成長する湿原(植物がすみ分けている様子を観察してみよう)

解説

 尾瀬の湿原は泥炭の上に作られたものです。

 泥炭が積み重なりはじめた最初の段階は、積み重なる面が周りの地下水位よりも下か、それに近い状態だったり、場合によっては水中であったりします。

 このような湿原を低層湿原(低位泥炭地)と呼びます。

 ここには栄養に富んだ川や地下水が流れているため、背の高い植物が多く、主にヨシが多いためヨシ湿原と呼ばれることもあります。

 この他にもミズバショウ、リュウキンカ、サワギキョウなどが育ち、尾瀬沼の大江川河口周辺や浅湖湿原、尾瀬ヶ原の下ノ大堀川や六兵衛堀周辺などで見られます。

■常に水が溜まったような低層湿原ではミズバショウが見られる

 泥炭の積み重なりが進むとしだいに凸型に盛り上がり、周辺の地下水位よりも高くなります。ここでは雨や霧などの天水から栄養をもらうだけになり、乾燥や乏しい栄養に耐えることができる特殊な植物が育つようになります。

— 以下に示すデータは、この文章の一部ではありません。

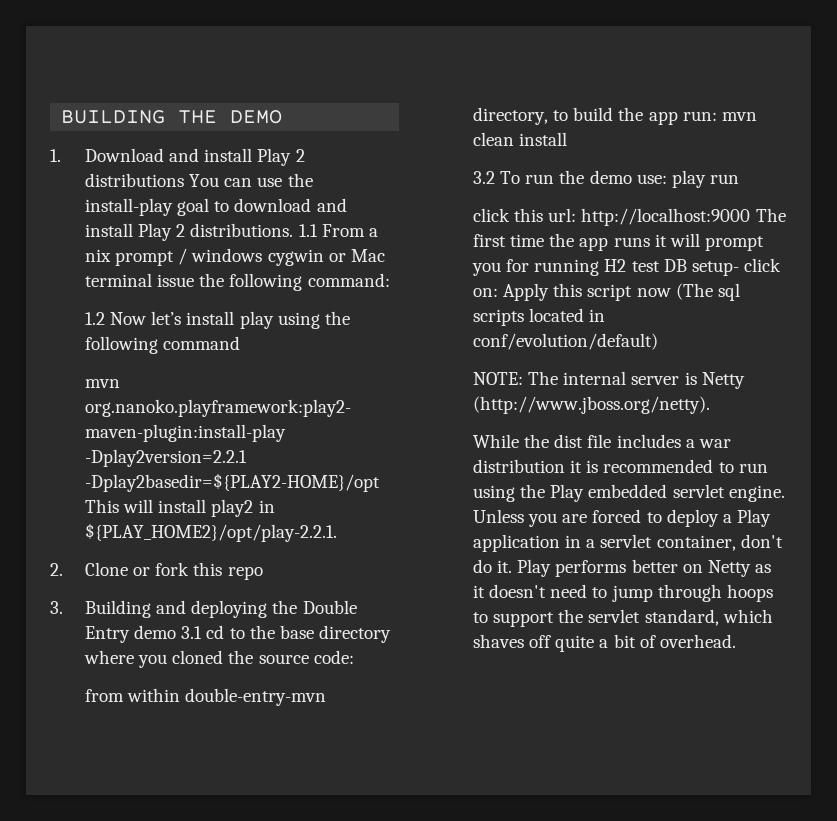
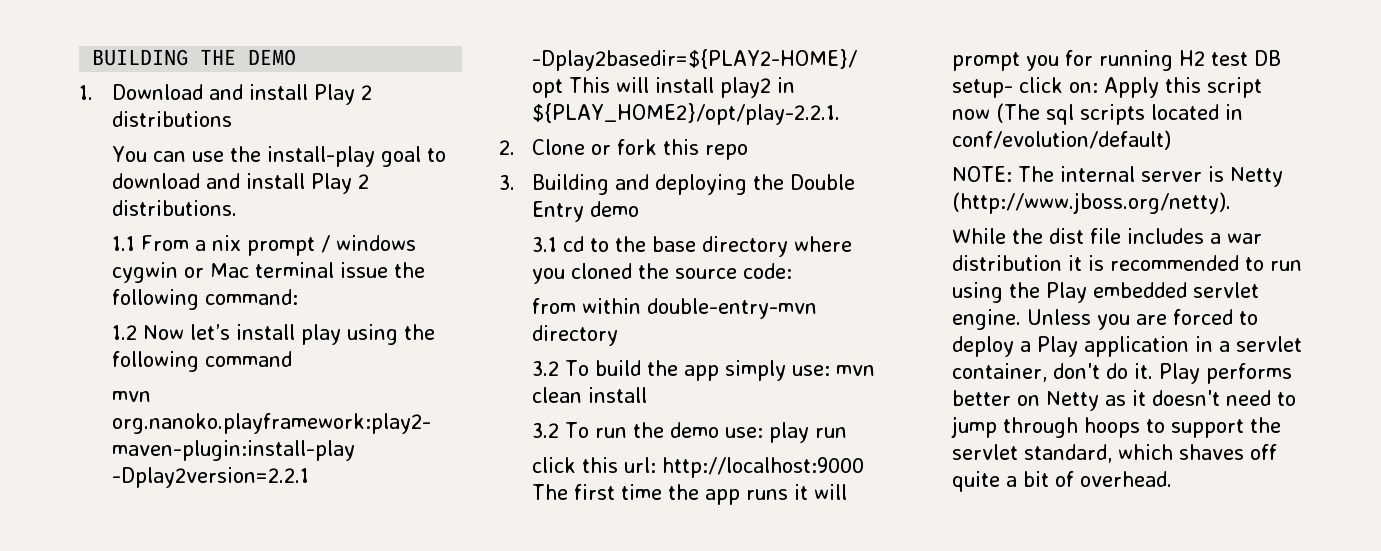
- 1. Download and install Play 2 distributions You can use the install-play goal to download and install Play 2 distributions. 1.1 From a nix prompt / windows cygwin or Mac terminal issue the following command:
+ 1. Download and install Play 2 distributions
+ You can use the install-play goal to download and install Play 2 distributions.
+ 1.1 From a nix prompt / windows cygwin or Mac terminal issue the following command:
- 3. Building and deploying the Double Entry demo 3.1 cd to the base directory where you cloned the source code:
+ 3. Building and deploying the Double Entry demo
+ 3.1 cd to the base directory where you cloned the source code:
- from within double-entry-mvn directory, to build the app run: mvn clean install
+ from within double-entry-mvn directory
+ 3.2 To build the app simply use: mvn clean install

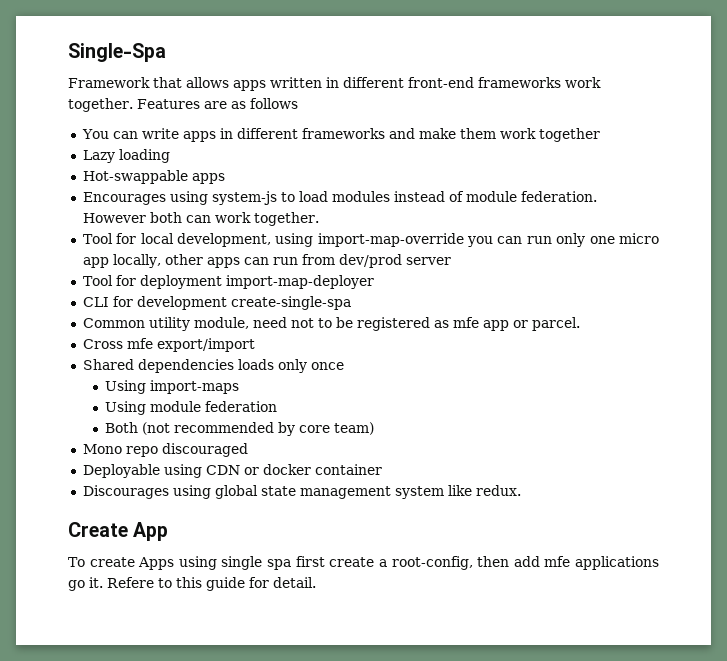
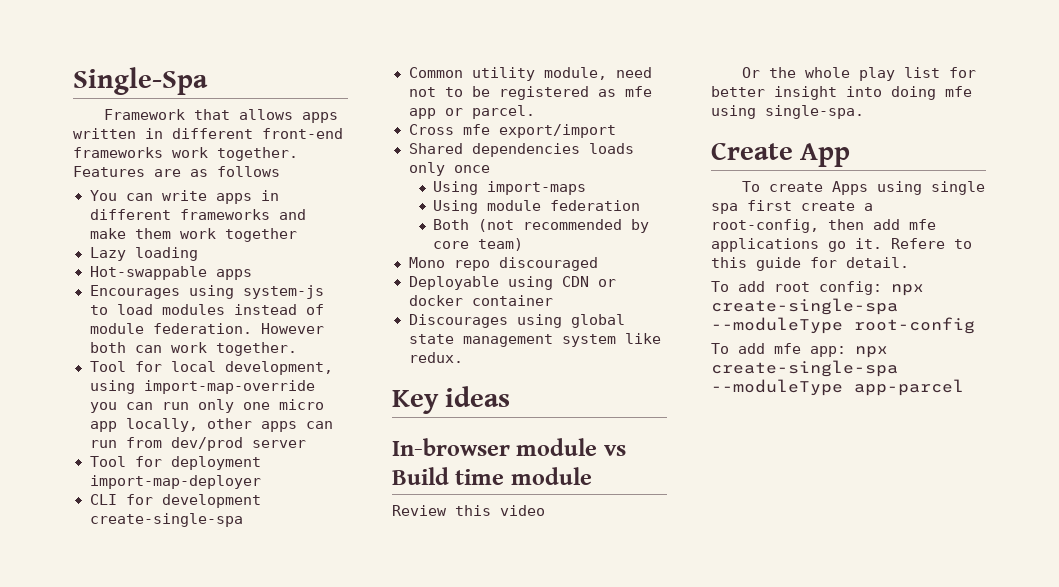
+ Key ideas
+ In-browser module vs Build time module
+ Review this video
+ Or the whole play list for better insight into doing mfe using single-spa.
+ To add root config: npx create-single-spa --moduleType root-config
+ To add mfe app: npx create-single-spa --moduleType app-parcel

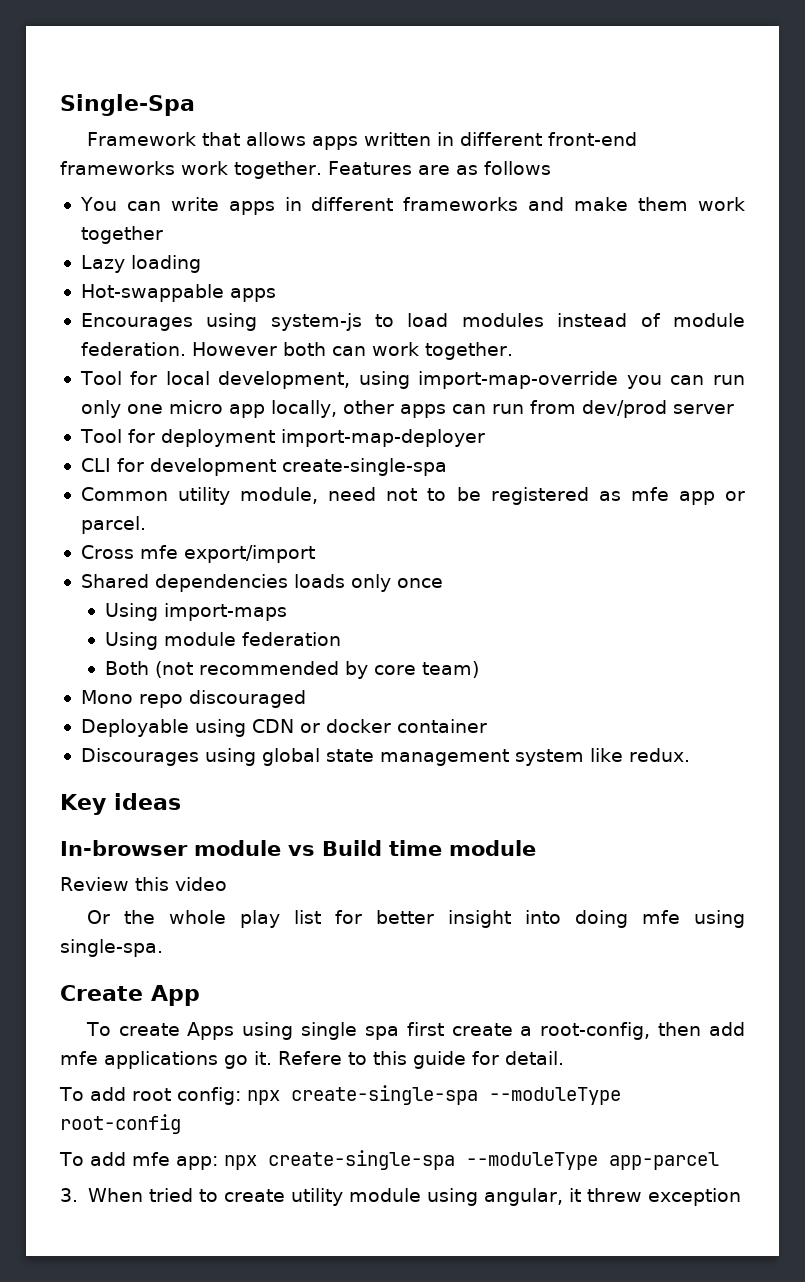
+ 3. When tried to create utility module using angular, it threw exception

 このような湿原を高層湿原(高位泥炭地)といい、尾瀬ヶ原中央部のほとんどの部分が含まれます。

 この湿原ではミズゴケの絨毯の上にヒメシャクナゲ、モウセンゴケ、ツルコケモモなどが育ち、ミズゴケ湿原とも呼ばれています。

 また二つの湿原の中間の状態のものを中間湿原(中位泥炭地)といい、高層湿原のまわりや山すそに作られます。ここではニッコウキスゲ、ミズギク、ヤチヤナギ、ウメバチソウなどが私たちの目を楽しませてくれます。